Indian retail can be roughly divided into three broad classifications: FMCG and grocery, fashion and lifestyle, and technology. Each is shaped by consumer attitudes and the structure of Indian retail.
FMCG Grocery is still dominated by traditional shops, but online shopping for grocery is growing rapidly. Several Indian online brands serve the market. For major weekly or biweekly grocery shopping, consumers also visit modern retail outlets, supermarkets or hypermarkets, because of the extensive product range and the shopping experience they offer.
Lifestyle Fashion in India divides into two parts: Western apparel for men and women; and traditional Indian apparel, which is primarily for women. Modern retail typically focuses on Western styles, although the range of traditional or fusion apparel is increasing. Traditional retail, such as boutiques and tailor shops, continue to be the primary destination for Indian wear.
Because traditional clothing is customized to fit, and customers desire to touch and feel the fabric, they resist making these purchases online. Brands are experimenting with tactics to address this shopper resistance. At least one brand offers the option of purchasing a garment in several sizes and returning those that do not fit. Apparel brands also are attempting to cross-merchandise, moving shoppers to apparel sites from sites featuring jewelry or cosmetics, categories that are more frequently purchased online.

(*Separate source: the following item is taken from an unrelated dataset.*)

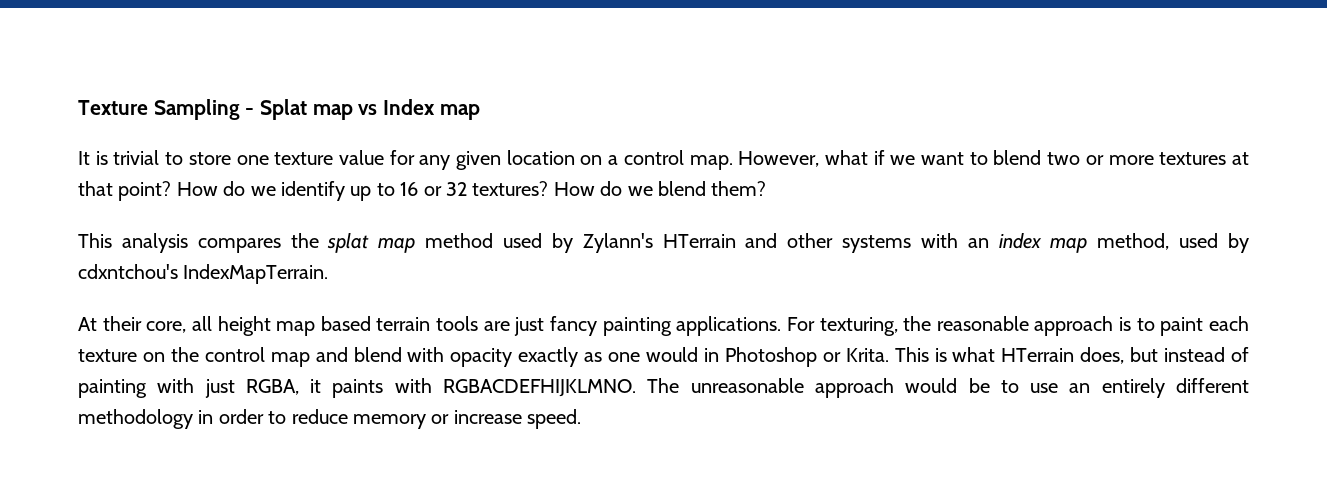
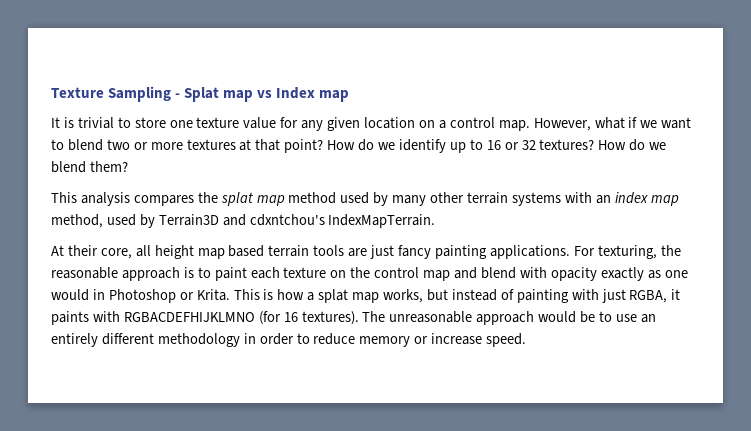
- This analysis compares the splat map method used by Zylann's HTerrain and other systems with an index map method, used by cdxntchou's IndexMapTerrain.
+ This analysis compares the splat map method used by many other terrain systems with an index map method, used by Terrain3D and cdxntchou's IndexMapTerrain.
- This is what HTerrain does, but instead of painting with just RGBA, it paints with RGBACDEFHIJKLMNO.
+ This is how a splat map works, but instead of painting with just RGBA, it paints with RGBACDEFHIJKLMNO (for 16 textures).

Typically, Indians purchase apparel several times a year around major festivals like Diwali. Purchasing frequency has increased over the past few years, however, because of the online behavior of young people who often browse every day.
Technology Technology moves primarily through two channels: traditional retailers and modern superstores, both of which may carry a wide range of products that include household appliances, home entertainment, computers and phones. Changing shopper behavior has negatively impacted the superstores, often making them showrooms for browsing. Typically, older consumers then visit a traditional outlet to get personalized service and negotiate a better price; younger consumers buy online.